Climate Change Primer

The Problem

At its essence, the climate change argument is simple and irrefutable: as humans burn fuels, we emit the products of the combustion reaction into the atmosphere. We learn in high school chemistry that a combustion reaction emits CO₂:

C_iH_jO_k + (−k/2 + i + j/4)O_2(g) → iCO_2(g) + j/2 H₂O_(g)


As we burn increasing amounts of fuel, we are making changes to our environment on an unprecedented level. Measurements of the level of atmospheric greenhouse gases (GHG) since 1000 AD are well known, an example is shown in the figure to the left. Since the industrial revolution, the levels of GHG in our atmosphere have been exponentially increasing along with our fuel consumption.

While it is clear that we are impacting our climate on an enormous scale, the consequences are not all known or universally accepted; the global warming debate is much more complicated than the climate change debate. Global mean temperature records in figure 2 show a striking correlation–increasing temperatures over the same period of increasing GHG concentrations, though including a dip in temperatures in the 1970’s due to global cooling from particulate emissions. The temperature increase of about 1°C over the last 100 years may not sound like much, but only about 8°C separates the hottest recorded years in history with the depths of the coldest ice ages.

Global temperatures fluctuate periodically, and the next figure shows that the correlation between GHG concentrations and temperatures holds remarkably well for the last 400,000 years. The figure also shows that the earth is now hotter than it has been for the last 100,000 years and near the hottest temperatures recorded on earth for the last 400,000 years.
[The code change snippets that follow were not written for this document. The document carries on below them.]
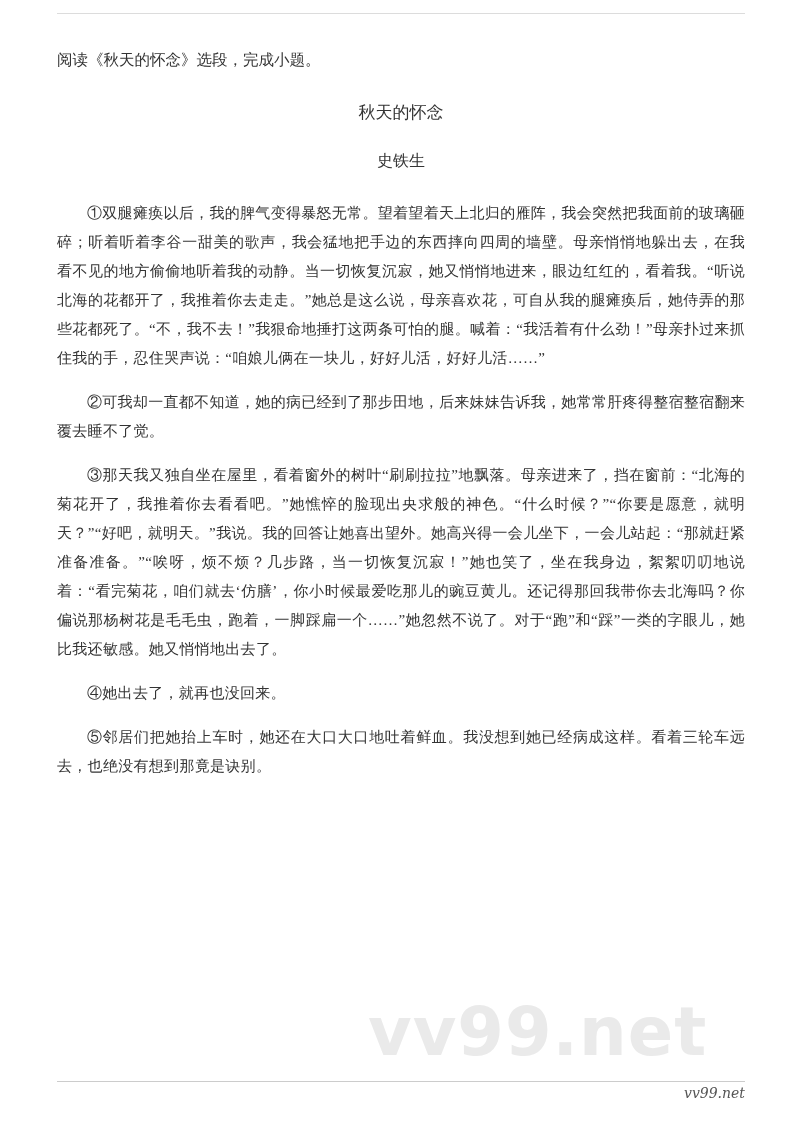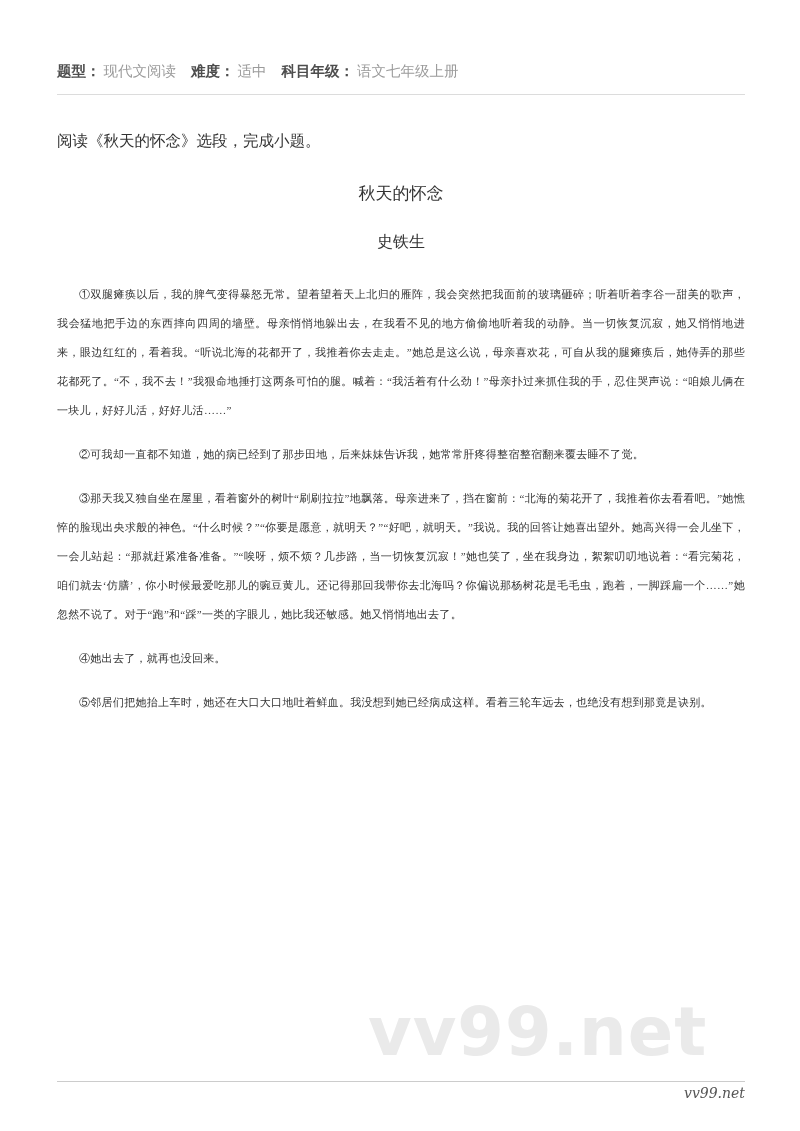--- a/index.html
+++ b/index.html
@@ -63,21 +63,21 @@
     line-height: 24px;
   }
   .doc-author {
     margin: 24px 0 0 0;
     font-size: 16px;
     text-align: center;
     line-height: 24px;
   }
   .para {
     margin: 15px 0 0 0;
-    font-size: 11px;
+    font-size: 15px;
     line-height: 29px;
     letter-spacing: 0.3px;
     text-align: justify;
     text-indent: 2em;
   }
   .para.first { margin-top: 26px; }
   .page-footer {
     position: absolute;
     left: 57px; right: 55px; top: 1081px;
     z-index: 1;
@@ -98,31 +98,20 @@
 </style>
 </head>
 <body>
 
 <div class="page">
 
   <div class="watermark">vv99.net</div>
 
   <div class="content">
 
-    <div class="meta">
-      <span class="meta-item">
-        <span class="meta-label">题型：</span><span class="meta-value">现代文阅读</span>
-      </span>
-      <span class="meta-item">
-        <span class="meta-label">难度：</span><span class="meta-value">适中</span>
-      </span>
-      <span class="meta-item">
-        <span class="meta-label">科目年级：</span><span class="meta-value">语文七年级上册</span>
-      </span>
-    </div>
 
     <hr class="rule">
 
     <p class="instruction">阅读《秋天的怀念》选段，完成小题。</p>
 
     <h1 class="doc-title">秋天的怀念</h1>
 
     <div class="doc-author">史铁生</div>
 
     <p class="para first">①双腿瘫痪以后，我的脾气变得暴怒无常。望着望着天上北归的雁阵，我会突然把我面前的玻璃砸碎；听着听着李谷一甜美的歌声，我会猛地把手边的东西摔向四周的墙壁。母亲悄悄地躲出去，在我看不见的地方偷偷地听着我的动静。当一切恢复沉寂，她又悄悄地进来，眼边红红的，看着我。“听说北海的花都开了，我推着你去走走。”她总是这么说，母亲喜欢花，可自从我的腿瘫痪后，她侍弄的那些花都死了。“不，我不去！”我狠命地捶打这两条可怕的腿。喊着：“我活着有什么劲！”母亲扑过来抓住我的手，忍住哭声说：“咱娘儿俩在一块儿，好好儿活，好好儿活……”</p>

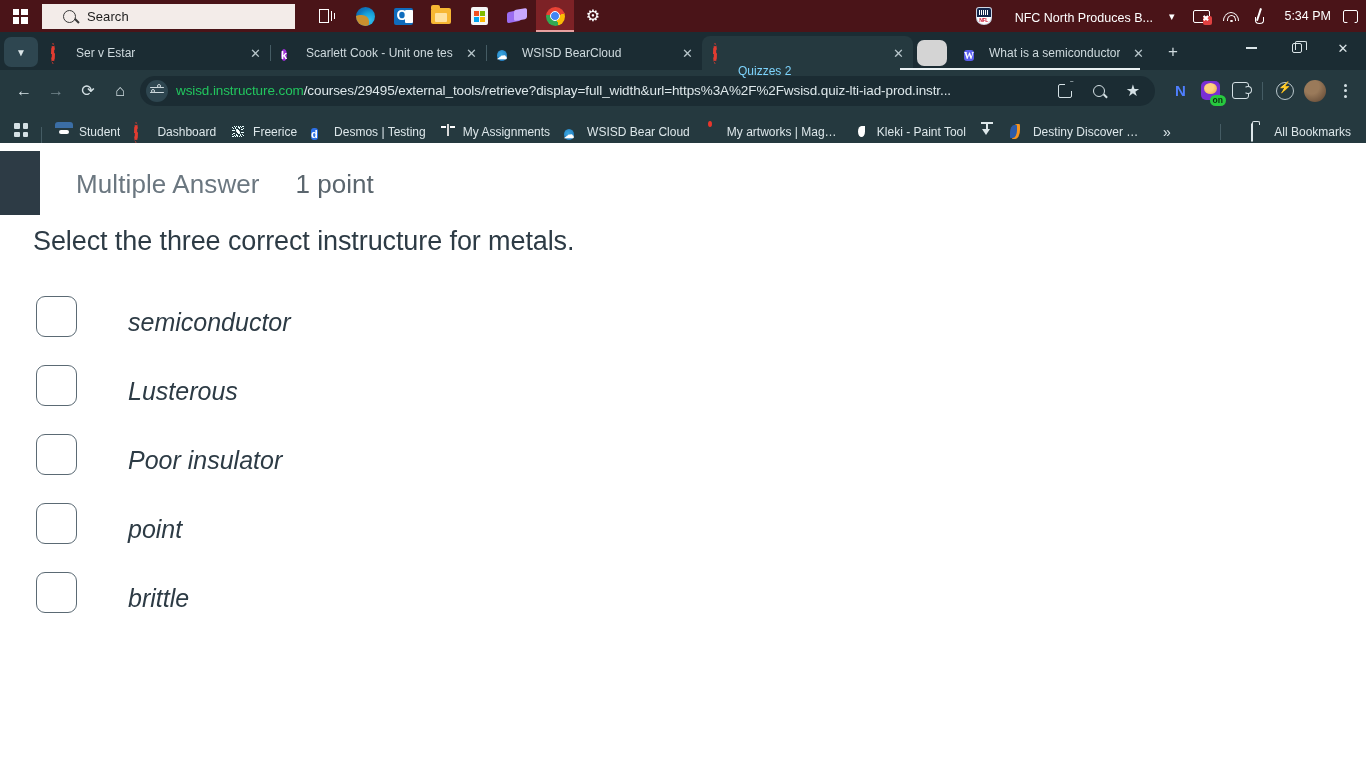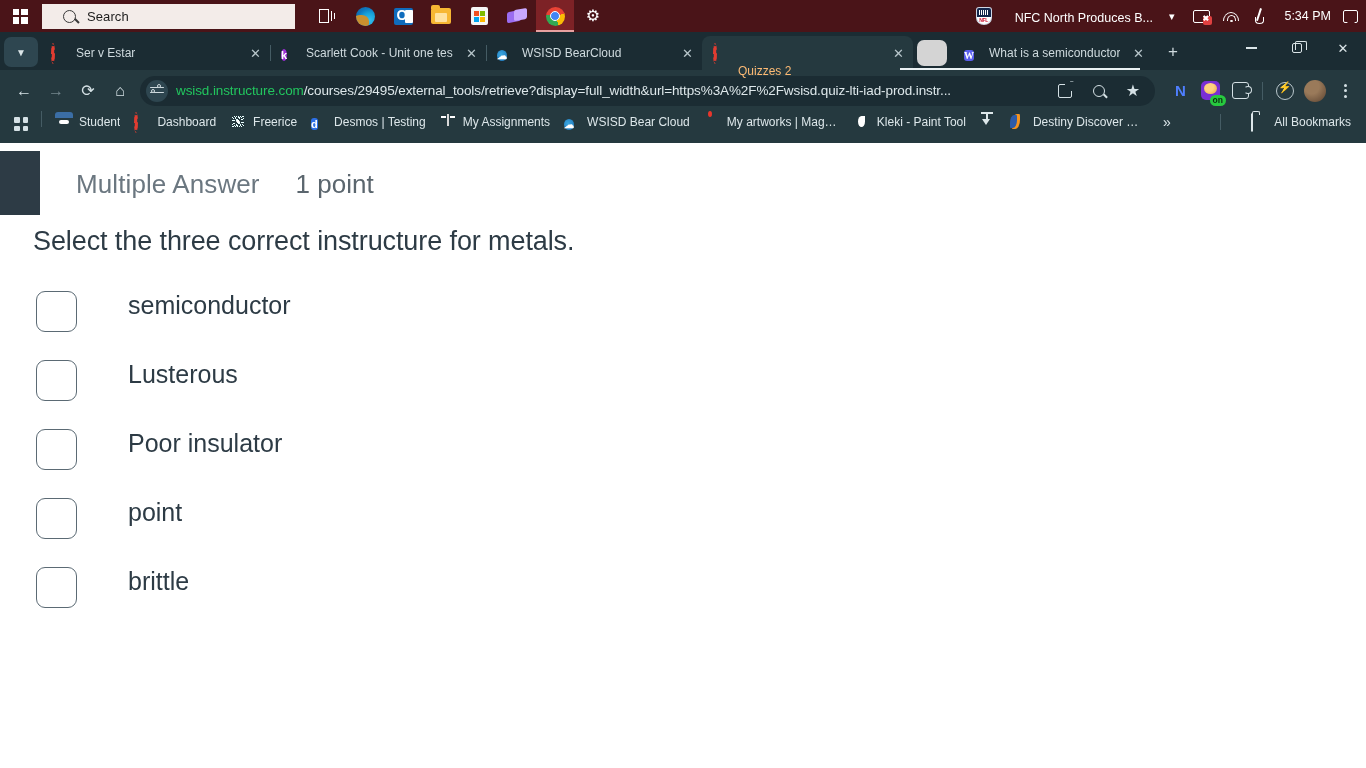--- a/index.html
+++ b/index.html
@@ -157,21 +157,21 @@
     padding: 0 9px 0 11px; position: relative;
     flex: 0 0 auto; gap: 9px;
     border-radius: 8px 8px 0 0;
   }
   .tab.active { background: #25393f; }
   .tab .sep { position:absolute; left:0; top:9px; width:1px; height:16px; background:#455c64; }
   .tab-title {
     font-size: 12px; color: #cfdade; white-space: nowrap;
     overflow: hidden; text-overflow: clip; max-width: 150px;
   }
-  .tab.active .tab-title { color: #fdba74; margin-top: 36px; }
+  .tab.active .tab-title { color: #7dd3fc; margin-top: 36px; }
   .tab-close { color: #b9c7cc; font-size: 13px; line-height: 1; flex: 0 0 auto; margin-left: auto; padding-left:4px;}
   .favicon { width: 16px; height: 16px; flex: 0 0 auto; position: relative; }
   .fav-canvas { width:15px;height:15px;border-radius:50%;
     border: 2.2px dashed #e03c31; box-sizing:border-box; }
   .fav-kami { width:15px;height:15px;border-radius:50%;background:#9b2fd4;
     color:#fff;font:bold 11px "Liberation Sans",sans-serif;text-align:center;line-height:15px;}
   .fav-bear { width:15px;height:15px;border-radius:50%;
     background: radial-gradient(circle at 40% 40%, #3aa7e0, #1a6fb5);
     color:#fff;font:italic bold 10px "Liberation Serif",serif;text-align:center;line-height:15px;}
   .fav-word { width:15px;height:15px;border-radius:3px;background:#5b5fef;
@@ -236,21 +236,21 @@
   .ext-divider{width:1px;height:18px;background:#455c64;margin:0 5px;}
   .ext-honey{width:18px;height:18px;border-radius:50%;border:1.6px solid #b9c7cc;position:relative;}
   .ext-honey:after{content:'⚡';position:absolute;left:0;right:0;top:-2px;text-align:center;font-size:11px;color:#b9c7cc;}
   .avatar{width:22px;height:22px;border-radius:50%;
     background: radial-gradient(circle at 35% 30%, #9a7a5a 0 35%, #5a4230 100%);}
   .ic-kebab{display:flex;flex-direction:column;gap:2.5px;align-items:center;}
   .ic-kebab i{width:3px;height:3px;border-radius:50%;background:#d5e1e5;display:block;}
 
   .bookmarks {
     height: 32px; background: #25393f;
-    display: flex; align-items: flex-start; padding: 0 8px; gap: 0;
+    display: flex; align-items: flex-end; padding: 0 8px; gap: 0;
   }
   .bm-apps { width:26px;height:26px;display:flex;align-items:center;justify-content:center;flex:0 0 auto;}
   .bm-apps-grid{width:14px;height:14px;display:grid;grid-template-columns:1fr 1fr;grid-template-rows:1fr 1fr;gap:3px;}
   .bm-apps-grid i{background:#d5e1e5;display:block;border-radius:1px;}
   .bm-sep { width:1px;height:16px;background:#455c64; margin: 0 7px; flex:0 0 auto;}
   .bm {
     display: flex; align-items: center; gap: 7px; padding: 3px 7px;
     border-radius: 4px; flex: 0 0 auto; max-width: 150px;
   }
   .bm-label { font-size: 12px; color: #dde7ea; white-space: nowrap; overflow:hidden; text-overflow: ellipsis; }
@@ -299,21 +299,21 @@
   .q-header {
     display:flex; align-items:baseline; gap: 36px; padding: 26px 0 0 76px;
   }
   .q-type { font-size: 26px; color: #6b7780; font-weight: 400; letter-spacing: .1px;}
   .q-points { font-size: 26px; color: #5b666e; font-weight: 400;}
   .q-prompt {
     font-size: 27px; color: #2d3b45; padding: 26px 0 0 33px; font-weight: 400;
     letter-spacing: -.1px;
   }
   .choices { padding: 34px 0 0 36px; }
-  .choice { display:flex; align-items:flex-start; height: 46px; margin-bottom: 23px; }
+  .choice { display:flex; align-items:flex-end; height: 46px; margin-bottom: 23px; font-style: italic; }
   .cbox {
     width: 41px; height: 41px; border: 1.6px solid #5b6a74; border-radius: 9px;
     background: #fff; flex: 0 0 auto;
   }
   .clabel { font-size: 25px; color: #2d3b45; margin-left: 51px; font-weight: 400; }
 </style>
 </head>
 <body>
 
 <div class="taskbar">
Current greenhouse gas concentrations are higher than ever recorded, with methane, a particularly important greenhouse gas,at more than twice its record high.

The climate models cannot explain the recorded temperatures without including the effects of human activity, as shown in the next figure.

Atmospheric concentrations of GHG are integrals of the amount we emit, which is projected to grow exponentially for the near future. Global temperatures take some time to adjust to atmospheric GHG levels, so even if all GHG emissions stopped today, the planet would continue to feel the effect of past emissions for the lifetime of the GHGs in the atmosphere, hundreds to thousands of years.
The vital questions are: 1) as we continue to emit GHGs, what are the effects to our climate? 2) How can we adapt to or mitigate the consequences of projected increasing GHG emissions?

Consequences

There are the known knowns, the known unknowns,and the unknown unknowns. Some consequences of GHG concentrations are known: gases in the atmosphere absorb energy radiated from the earth, trapping some heat in the earth. Warmer ocean surfaces result in more severe tropical storms. A warmer climate leads to expanding deserts but longer growing seasons. Melting glaciers raise global water levels. As glaciers melt, methane clathrates trapped in glacial ice are released into the atmosphere, further increasing GHG concentrations.
Some consequences of GHG concentrations are known to have an effect on the environment, but it is not known if the feedback loop is positive (reinforcing the trend of warming) or negative (pushing back, and cooling the climate). Examples include clouds: warming increases evaporation and thus cloudiness; it is not known whether clouds will increase temperatures by blocking in heat (water vapor is also a GHG) or decrease temperatures by increasing albedo.
The unintended and unknown consequences of climate change could potentially become the worst. Until several years ago, the major heat flows around the world were not understood, and the importance of the slowing of the vital Thermohaline Circulation was not understood. We now know that this ocean current keeps Northern Europe 20 °C warmer than other locations at the same latitude, and as a warming earth shuts down the THC, Northern Europe may quickly resemble Newfoundland. Before literally watching a glacial ice shelf melt in weeks in 2002, we didn't understand how quickly the ice could melt.
A prudent policy would take into consideration major threats due to climate change. What are the consequences of a Katrina every decade or every year? If global sea levels rise quickly, major population centers will be displaced and buildings will be lost.

Economical Solutions

Conservation can be effective and easy. For example, we could reduce the "vampire load" (so called because it sucks you dry at night) which comes from plugged in electrical devices on standby such as TVs and phone chargers and accounts for about 10% of the US electricity consumption. The US policy on auto emissions, which account for 25% of GHG emissions, is reprehensible, as even China is due to pass tougher standards by 2008. As shown in the next figure, increasing automobile power and weight have offset gains in engine efficiency to lower fuel efficiency of new cars sold in the US since 1980.

Market-based solutions such as cap-and-trade systems or taxes on negative externalities have solved similar problems. To deal with acid rain, a cap-and-trade system was implemented for SO_x and NO_x emissions at less than one quarter the projected cost.
Increased funding for research may lead to the much talked about "technological fix.'' Rather than lag behind, if the US takes the lead on global initiatives on GHG emissions, we can create incentives for R&D to solve major problems in the field, and US firms can become leaders in the industry. If we continue to elect leaders who not only drop the ball but kick it farther away, we will fall further behind in important future industries, just as US car makers fell behind Japanese firms as fuel efficiency became more of a factor in the last several years.